Hot Line: Vutrisiran offers a new lifeline for patients with ATTR-CM
31 Aug 2024
As presented yesterday by Professor Marianna Fontana (University College London, Royal Free Hospital - London, UK), the HELIOS-B trial investigated vutrisiran, a novel RNAi therapeutic that targets transthyretin production, in patients with transthyretin amyloidosis with cardiomyopathy (ATTR-CM).

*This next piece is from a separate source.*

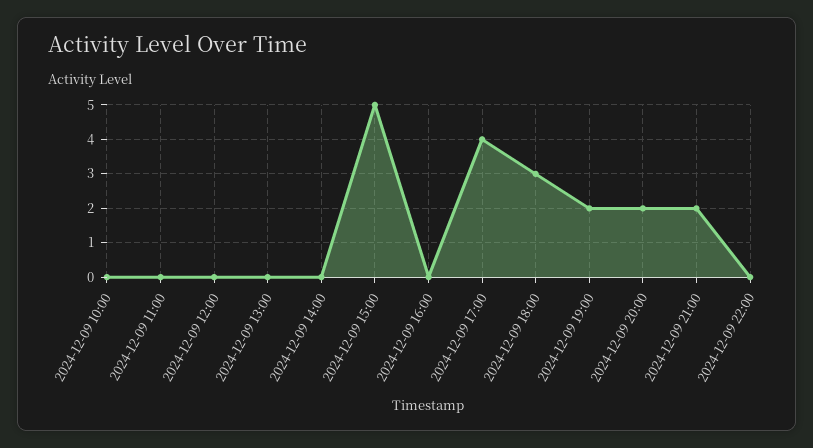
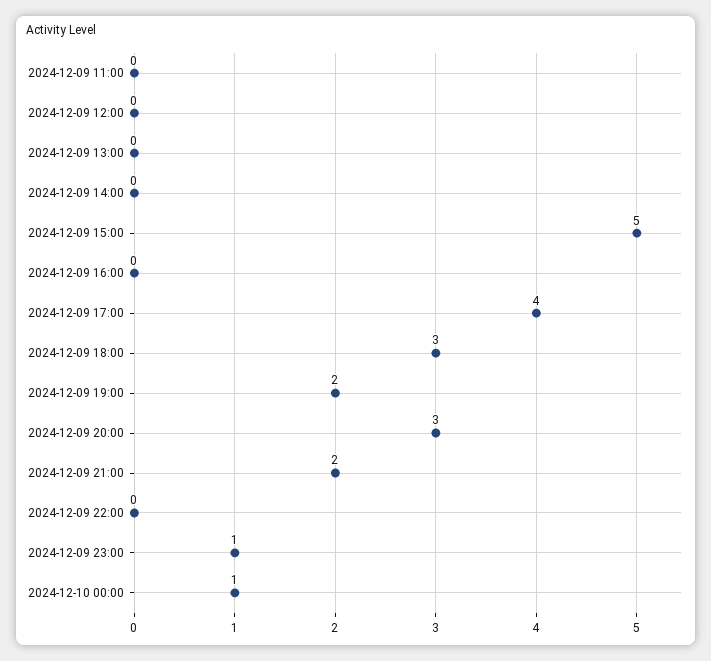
2024-12-09 10:00: 0 -> none
2024-12-09 20:00: 2 -> 3
2024-12-09 23:00: none -> 1
2024-12-10 00:00: none -> 1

In this double-blind trial, 655 patients with ATTR-CM (hereditary or wild-type) with evidence of cardiac amyloidosis were randomised to receive vutrisiran 25 mg or placebo administered subcutaneously once every 3 months for up to 36 months. Any background tafamidis treatment was continued. The primary endpoints were all-cause mortality and recurrent CV events, when the last patient reached month 33, assessed in the overall population and in patients taking vutrisiran monotherapy (i.e. those not taking tafamidis at baseline).
The trial met the primary endpoints.
Vutrisiran significantly reduced the risk of all-cause mortality and recurrent CV events by 28% in the overall population (hazard ratio [HR] 0.72; 95% CI 0.56–0.93; p=0.01) and by 33% in the monotherapy population (HR 0.67; 95% CI 0.49–0.93; p=0.016). In a prespecified subgroup analysis, the composite was reduced by more than 20% in patients on background tafamidis (HR 0.79; 95% CI 0.51–1.21).
Vutrisiran reduced all-cause mortality over 42 months by 36% in the overall population (HR 0.64; 95% CI 0.46–0.90; p=0.01) and by 35% in the monotherapy population (HR 0.65; 95% CI 0.44–0.97; p=0.045) vs. placebo. Other secondary endpoints related to functional capacity, health status and quality of life were significantly improved with vutrisiran vs. placebo. Adverse events leading to study drug discontinuation were similar in the vutrisiran (3.1%) and placebo (4.0%) groups.
Prof. Fontana concluded: “Vutrisiran was highly effective and well tolerated in this contemporary population representative of patients that we see in our clinics, with consistent benefits regardless of background tafamidis therapy. Our findings indicate that vutrisiran has the potential to become the new standard of care. This trial is also important as it is the first to show the benefit of gene silencers in any type of cardiomyopathy.”